Algorithm 1 (one SSOD iteration):

  1. Compute scene density $\rho$ from accepted pseudo-labels of $f_{t-1}$
  2. If $\rho \geq \kappa$: activate loc-gate $r_\text{loc}^\text{eff} = r_\text{loc}$; else $r_\text{loc}^\text{eff} = 0$
  3. Fit $g_t^\text{cls}$, $g_t^\text{loc}$ via isotonic regression with stratified bootstrap ($B=5$) on $D_L^\text{val}$
  4. For each unlabeled box $b$: accept iff $g_t^\text{cls}(\hat{p}\text{cls}) \geq r\text{cls}$ ∧ $g_t^\text{loc}(\hat{p}\text{loc}) \geq r\text{loc}^\text{eff}$ ∧ $\sigma_b \geq \beta$
  5. Train $f_t$ on $D_L \cup \tilde{D}_U$

⚙️ Installation

Requirements

  • Python 3.10+
  • CUDA 11.8+ (tested on Tesla K80 / RTX 3090)
  • ~8 GB GPU RAM minimum (11 GB recommended for full batch sizes)

Setup

# Clone the repository
git clone https://github.com/mohanganesh3/CalibPL.git
cd CalibPL

# Create virtual environment
python -m venv .venv
source .venv/bin/activate  # Linux/Mac
# .venv\Scripts\activate   # Windows

# Install dependencies
pip install -r requirements.txt

Dependencies

ultralytics>=8.2.0       # YOLOv12 backbone and training
torch>=2.1.0
torchvision>=0.16.0
scikit-learn>=1.3.0      # IsotonicRegression calibrators
numpy>=1.24.0
scipy>=1.11.0
matplotlib>=3.7.0
Pillow>=10.0.0
pyyaml>=6.0
tqdm>=4.65.0
opencv-python>=4.8.0

🚀 Quick Start

1. Run CalibPL on SKU-110K (main experiment)

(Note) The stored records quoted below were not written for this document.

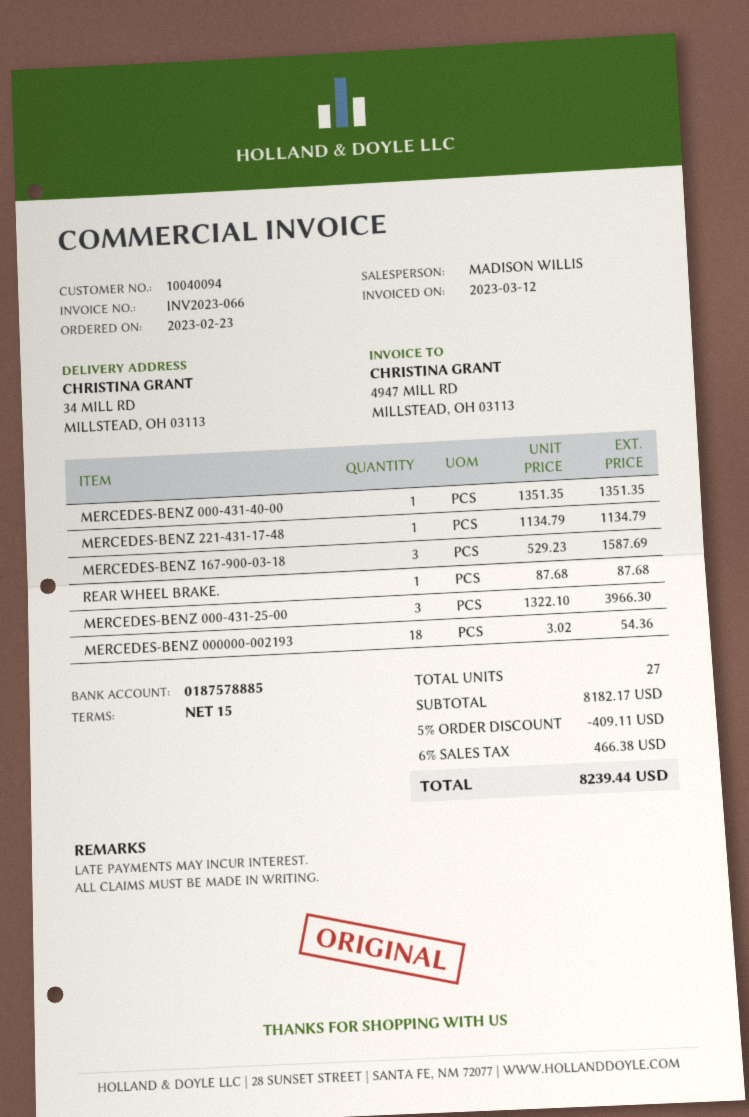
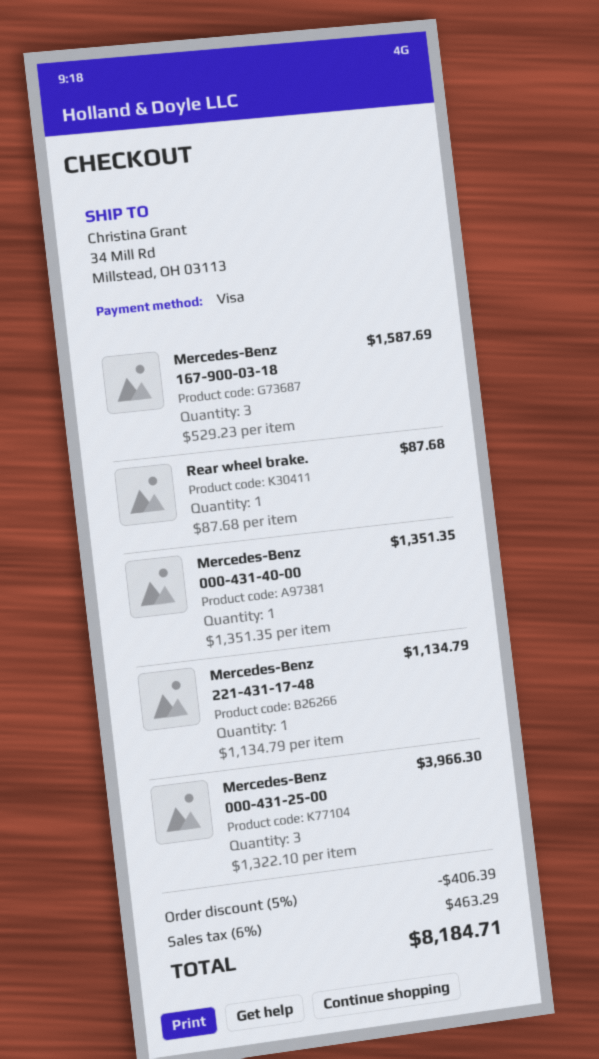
MERCEDES-BENZ 000000-002193: 18 x 3.02 = 54.36 -> none
discount: 5% = 409.11 -> 5% = 406.39
tax: 6% = 466.38 -> 6% = 463.29
total: 8239.44 -> 8184.71

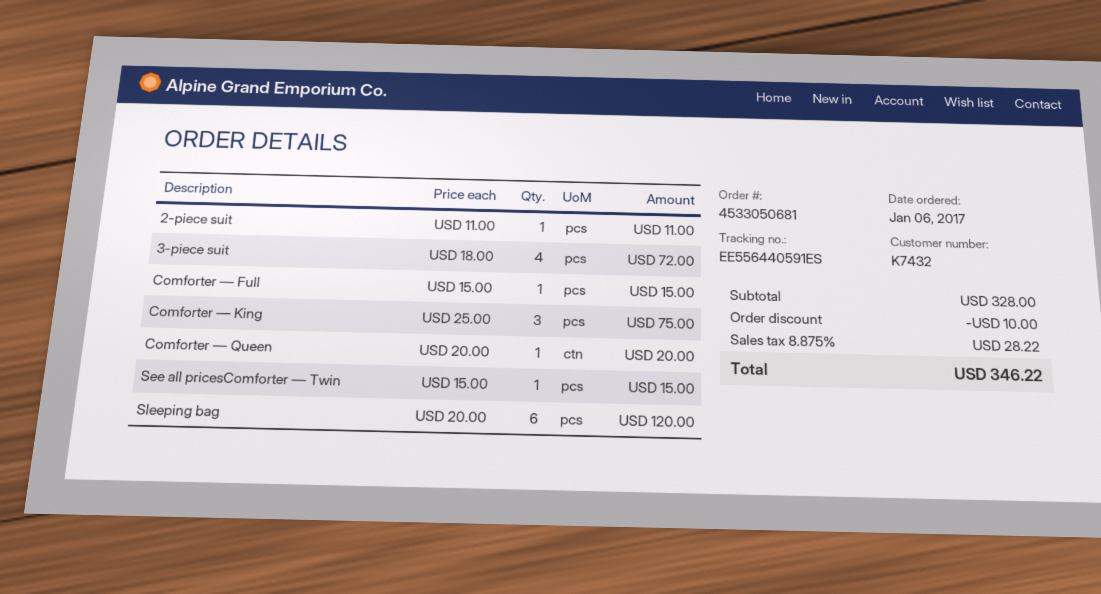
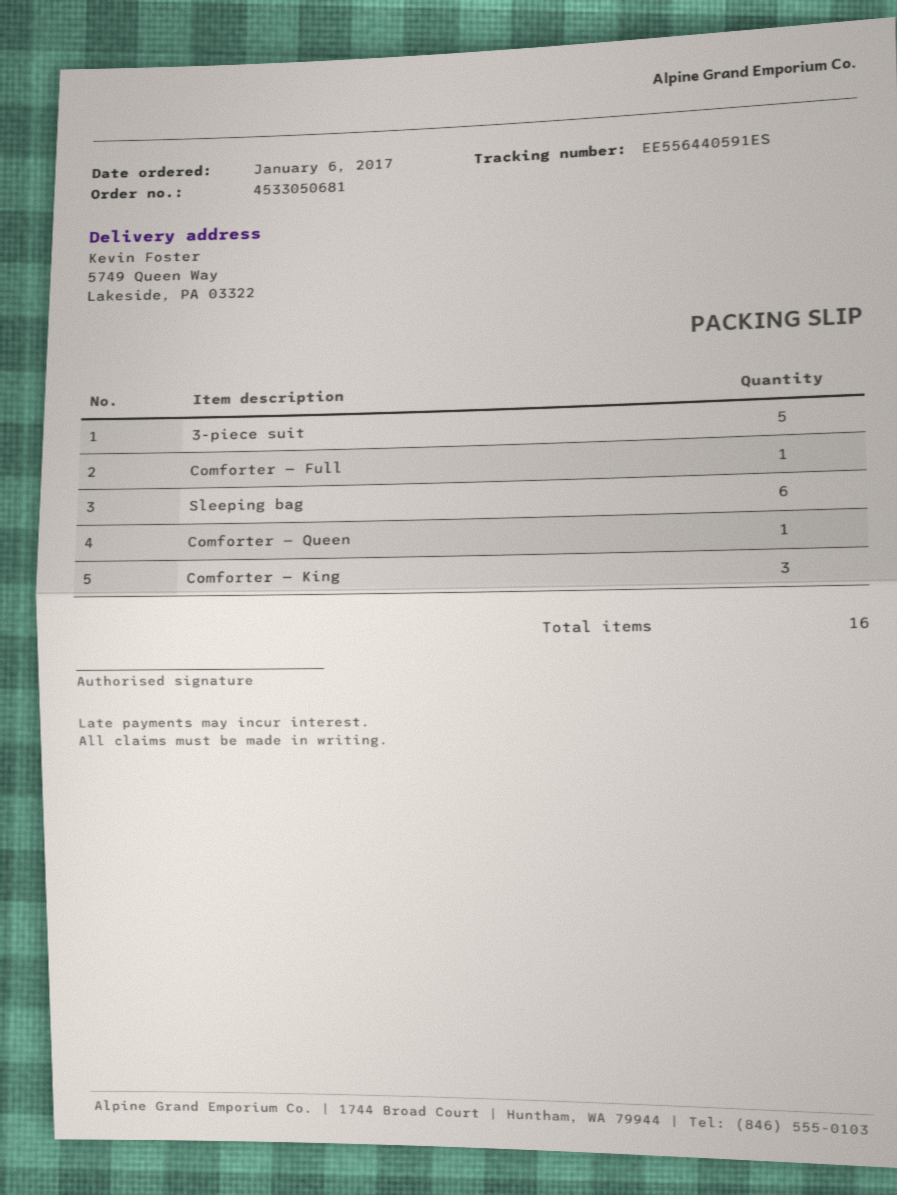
2-piece suit: 1 -> none
3-piece suit: 4 -> 5
See all pricesComforter — Twin: 1 -> none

python scripts/calibpl_selftrain.py \
  --data-yaml data/sku110k_10pct.yaml \
  --unlabeled-dir data/SKU-110K/unlabeled/images \
  --method calibpl \
  --iterations 5 \
  --seed 42 \
  --target-reliability 0.6 \
  --cgjs-threshold 0.5 \
  --tag sku10_seed42

2. Run with GMM baseline (Consistent-Teacher)

python scripts/calibpl_selftrain.py \
  --data-yaml data/sku110k_10pct.yaml \
  --unlabeled-dir data/SKU-110K/unlabeled/images \
  --method calibpl_gmm \
  --use-gmm \
  --tag sku10_gmm_seed42

3. Ablation: Dual calibration only (no CGJS)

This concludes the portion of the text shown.